Introduction: Wolfram syndrome, is a rare autosomal recessive genetic disorder that is characterized by diabetes mellitus (DM), diabetes insipidus (DI), optic atrophy, and sensorineural deafness as well as various other possible disorders. DM is the first manifestation, and optic atrophy also onsets in the first decade of life. The onsets of DI and sensorineural deafness are in the second decade, urinary tract abnormalities are in the third decade, and neurologic abnormalities are in the fourth decade, respectively. Hypogonadotropic hypogonadism is a usual manifestation of the syndrome; however, as in the present case, primary hypogonadism can be rarely seen. Herein, we aimed to present a case of Wolfram syndrome with primary hypogonadism.

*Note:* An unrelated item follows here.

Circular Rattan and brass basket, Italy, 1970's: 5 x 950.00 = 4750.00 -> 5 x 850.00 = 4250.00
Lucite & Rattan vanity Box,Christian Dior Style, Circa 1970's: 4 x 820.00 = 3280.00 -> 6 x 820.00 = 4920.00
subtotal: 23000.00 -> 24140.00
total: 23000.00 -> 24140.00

Case report: A 25- year old male patient admitted to our clinic with complaints of polydipsia, polyuria, and mouth dryness. The onset of DI and optic atrophy was at the age of thirteen and started desmopressin therapy. He was diagnosed with DM at the age of fourteen, and intensive insulin therapy was instituted subsequently. His polyuria and polydipsia complaints continued even at times with oral desmopressin treatment when his blood glucose levels were at normal values. The patient’s laboratory tests revealed sodium:148 mEq/l (136–146) urine density:1005.In the hormonal panel; FSH: 33.4 IU/l (1.5–12.4), LH: 30.9 IU/l (1.7–8.6), total testosterone: 335 ng/dl (280–800). Serum IGF-1, ACTH, cortisol, TSH, free T4 levels were normal. Desmopressin (melt) dose was eventually titrated up to a 360 mg bid. Even with this dose, he was putting out 4 liters of urine daily. Therefore oral desmopressin therapy stopped, and desmopressin was started ten mg intranasally at three times a day. After intranasal desmopressin, his urine output decreased, and serum sodium gradually improved to 140 mmol/l. In the hypophysis MRI, gland dimensions were normal, and there were neither adenoma nor cystic lesions. In the scrotal ultrasonography, bilateral testicles were in the scrotum, and the sizes were slightly smaller than normal. Spermiogram analysis was revealed compatible with azoospermia. There were no trauma, surgery, infection, or cytogenetic defect history that could be related with primary hypogonadism. So primary hypogonadism was accepted as a component of Wolfram syndrome.
Discussion: As in the present case, the patients diagnosed with Wolfram syndrome requires long-term follow-up because of the various clinical disorders that can occur over the years. Primary hypogonadism should be kept in mind in case of symptoms and signs of hypogonadism at Wolfram syndrome.